BEGIN
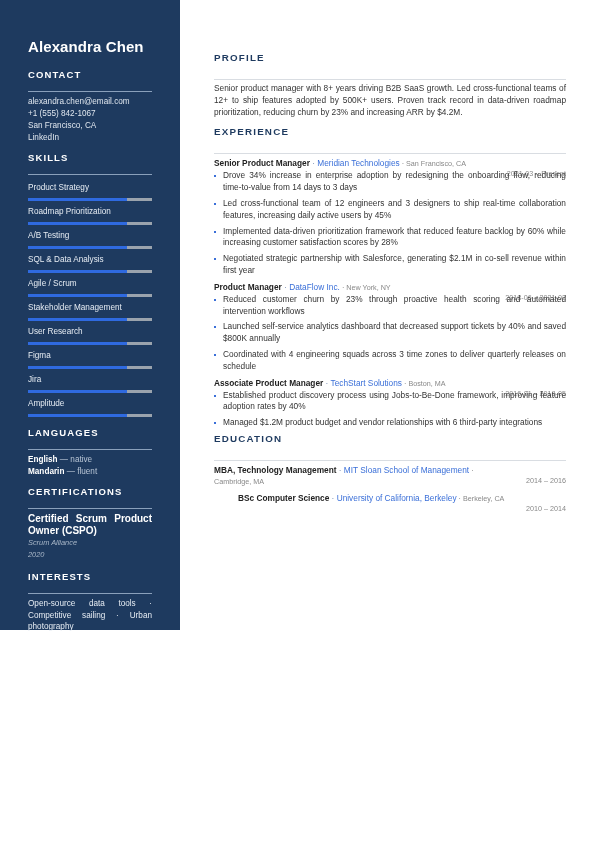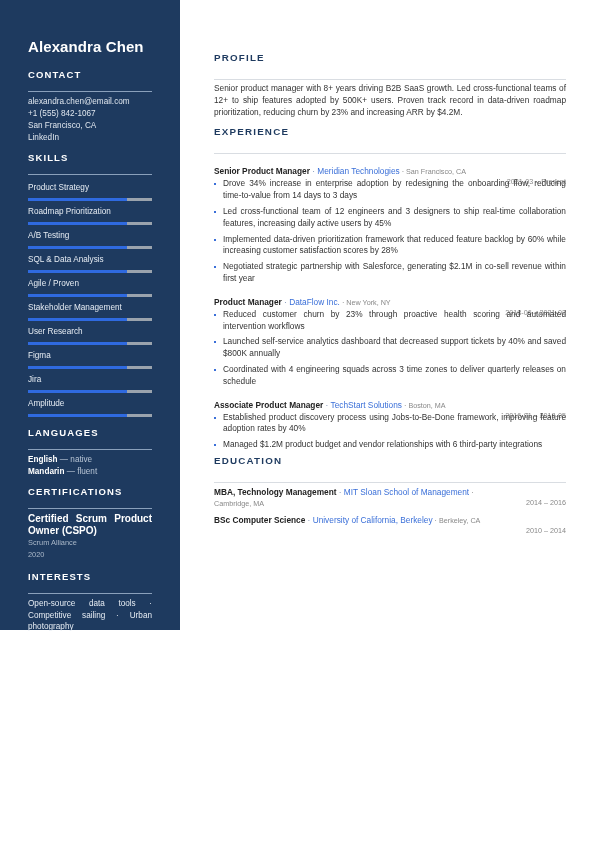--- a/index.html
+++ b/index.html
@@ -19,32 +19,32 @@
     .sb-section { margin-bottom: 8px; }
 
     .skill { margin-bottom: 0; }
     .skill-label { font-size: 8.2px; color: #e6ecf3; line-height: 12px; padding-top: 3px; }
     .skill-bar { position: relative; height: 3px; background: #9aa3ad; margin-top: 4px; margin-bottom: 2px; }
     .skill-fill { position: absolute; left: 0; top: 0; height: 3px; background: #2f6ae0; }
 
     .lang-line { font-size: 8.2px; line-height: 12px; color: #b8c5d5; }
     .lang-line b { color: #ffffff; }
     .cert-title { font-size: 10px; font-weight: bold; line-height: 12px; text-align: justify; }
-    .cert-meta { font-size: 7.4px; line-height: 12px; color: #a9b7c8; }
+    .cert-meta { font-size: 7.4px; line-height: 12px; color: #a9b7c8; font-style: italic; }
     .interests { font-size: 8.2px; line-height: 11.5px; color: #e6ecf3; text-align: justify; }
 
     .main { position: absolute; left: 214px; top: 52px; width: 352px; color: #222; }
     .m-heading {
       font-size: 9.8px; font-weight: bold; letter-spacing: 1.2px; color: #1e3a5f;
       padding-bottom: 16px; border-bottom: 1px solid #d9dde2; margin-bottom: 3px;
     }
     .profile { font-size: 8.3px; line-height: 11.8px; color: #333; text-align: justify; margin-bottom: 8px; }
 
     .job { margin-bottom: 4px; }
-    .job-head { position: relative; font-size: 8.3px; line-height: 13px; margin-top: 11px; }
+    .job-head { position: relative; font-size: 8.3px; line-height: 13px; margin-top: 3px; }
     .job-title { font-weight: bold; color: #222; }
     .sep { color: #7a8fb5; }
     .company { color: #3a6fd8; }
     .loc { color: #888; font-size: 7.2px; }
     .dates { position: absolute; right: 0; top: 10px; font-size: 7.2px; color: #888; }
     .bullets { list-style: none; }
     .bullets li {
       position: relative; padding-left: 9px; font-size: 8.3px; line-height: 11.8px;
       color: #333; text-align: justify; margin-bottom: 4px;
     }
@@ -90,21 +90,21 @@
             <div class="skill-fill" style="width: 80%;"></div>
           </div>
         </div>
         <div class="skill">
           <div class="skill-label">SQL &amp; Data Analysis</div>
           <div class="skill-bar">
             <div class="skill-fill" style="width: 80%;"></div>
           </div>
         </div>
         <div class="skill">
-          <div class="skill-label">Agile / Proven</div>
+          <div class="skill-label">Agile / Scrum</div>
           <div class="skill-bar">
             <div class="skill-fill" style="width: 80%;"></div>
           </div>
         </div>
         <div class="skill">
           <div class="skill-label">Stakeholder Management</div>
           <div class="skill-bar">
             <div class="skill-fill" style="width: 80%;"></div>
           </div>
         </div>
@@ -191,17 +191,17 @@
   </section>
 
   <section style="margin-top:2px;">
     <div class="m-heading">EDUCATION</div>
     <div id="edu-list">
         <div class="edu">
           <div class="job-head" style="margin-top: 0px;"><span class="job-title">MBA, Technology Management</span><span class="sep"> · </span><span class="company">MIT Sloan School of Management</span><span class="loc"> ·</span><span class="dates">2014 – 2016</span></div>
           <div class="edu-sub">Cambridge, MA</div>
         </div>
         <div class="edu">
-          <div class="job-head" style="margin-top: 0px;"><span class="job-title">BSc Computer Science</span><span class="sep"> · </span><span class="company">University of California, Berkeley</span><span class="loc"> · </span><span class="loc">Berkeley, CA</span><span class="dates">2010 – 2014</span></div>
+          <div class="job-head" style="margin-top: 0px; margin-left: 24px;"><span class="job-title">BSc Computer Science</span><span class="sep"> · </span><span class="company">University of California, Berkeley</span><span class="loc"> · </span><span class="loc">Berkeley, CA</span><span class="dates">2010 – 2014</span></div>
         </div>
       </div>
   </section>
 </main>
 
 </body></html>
END
■ Task details
In your answer, repeat the material above in full, exactly, and without its pictures.

■ Result for this task
--- a/index.html
+++ b/index.html
@@ -19,32 +19,32 @@
     .sb-section { margin-bottom: 8px; }
 
     .skill { margin-bottom: 0; }
     .skill-label { font-size: 8.2px; color: #e6ecf3; line-height: 12px; padding-top: 3px; }
     .skill-bar { position: relative; height: 3px; background: #9aa3ad; margin-top: 4px; margin-bottom: 2px; }
     .skill-fill { position: absolute; left: 0; top: 0; height: 3px; background: #2f6ae0; }
 
     .lang-line { font-size: 8.2px; line-height: 12px; color: #b8c5d5; }
     .lang-line b { color: #ffffff; }
     .cert-title { font-size: 10px; font-weight: bold; line-height: 12px; text-align: justify; }
-    .cert-meta { font-size: 7.4px; line-height: 12px; color: #a9b7c8; }
+    .cert-meta { font-size: 7.4px; line-height: 12px; color: #a9b7c8; font-style: italic; }
     .interests { font-size: 8.2px; line-height: 11.5px; color: #e6ecf3; text-align: justify; }
 
     .main { position: absolute; left: 214px; top: 52px; width: 352px; color: #222; }
     .m-heading {
       font-size: 9.8px; font-weight: bold; letter-spacing: 1.2px; color: #1e3a5f;
       padding-bottom: 16px; border-bottom: 1px solid #d9dde2; margin-bottom: 3px;
     }
     .profile { font-size: 8.3px; line-height: 11.8px; color: #333; text-align: justify; margin-bottom: 8px; }
 
     .job { margin-bottom: 4px; }
-    .job-head { position: relative; font-size: 8.3px; line-height: 13px; margin-top: 11px; }
+    .job-head { position: relative; font-size: 8.3px; line-height: 13px; margin-top: 3px; }
     .job-title { font-weight: bold; color: #222; }
     .sep { color: #7a8fb5; }
     .company { color: #3a6fd8; }
     .loc { color: #888; font-size: 7.2px; }
     .dates { position: absolute; right: 0; top: 10px; font-size: 7.2px; color: #888; }
     .bullets { list-style: none; }
     .bullets li {
       position: relative; padding-left: 9px; font-size: 8.3px; line-height: 11.8px;
       color: #333; text-align: justify; margin-bottom: 4px;
     }
@@ -90,21 +90,21 @@
             <div class="skill-fill" style="width: 80%;"></div>
           </div>
         </div>
         <div class="skill">
           <div class="skill-label">SQL &amp; Data Analysis</div>
           <div class="skill-bar">
             <div class="skill-fill" style="width: 80%;"></div>
           </div>
         </div>
         <div class="skill">
-          <div class="skill-label">Agile / Proven</div>
+          <div class="skill-label">Agile / Scrum</div>
           <div class="skill-bar">
             <div class="skill-fill" style="width: 80%;"></div>
           </div>
         </div>
         <div class="skill">
           <div class="skill-label">Stakeholder Management</div>
           <div class="skill-bar">
             <div class="skill-fill" style="width: 80%;"></div>
           </div>
         </div>
@@ -191,17 +191,17 @@
   </section>
 
   <section style="margin-top:2px;">
     <div class="m-heading">EDUCATION</div>
     <div id="edu-list">
         <div class="edu">
           <div class="job-head" style="margin-top: 0px;"><span class="job-title">MBA, Technology Management</span><span class="sep"> · </span><span class="company">MIT Sloan School of Management</span><span class="loc"> ·</span><span class="dates">2014 – 2016</span></div>
           <div class="edu-sub">Cambridge, MA</div>
         </div>
         <div class="edu">
-          <div class="job-head" style="margin-top: 0px;"><span class="job-title">BSc Computer Science</span><span class="sep"> · </span><span class="company">University of California, Berkeley</span><span class="loc"> · </span><span class="loc">Berkeley, CA</span><span class="dates">2010 – 2014</span></div>
+          <div class="job-head" style="margin-top: 0px; margin-left: 24px;"><span class="job-title">BSc Computer Science</span><span class="sep"> · </span><span class="company">University of California, Berkeley</span><span class="loc"> · </span><span class="loc">Berkeley, CA</span><span class="dates">2010 – 2014</span></div>
         </div>
       </div>
   </section>
 </main>
 
 </body></html>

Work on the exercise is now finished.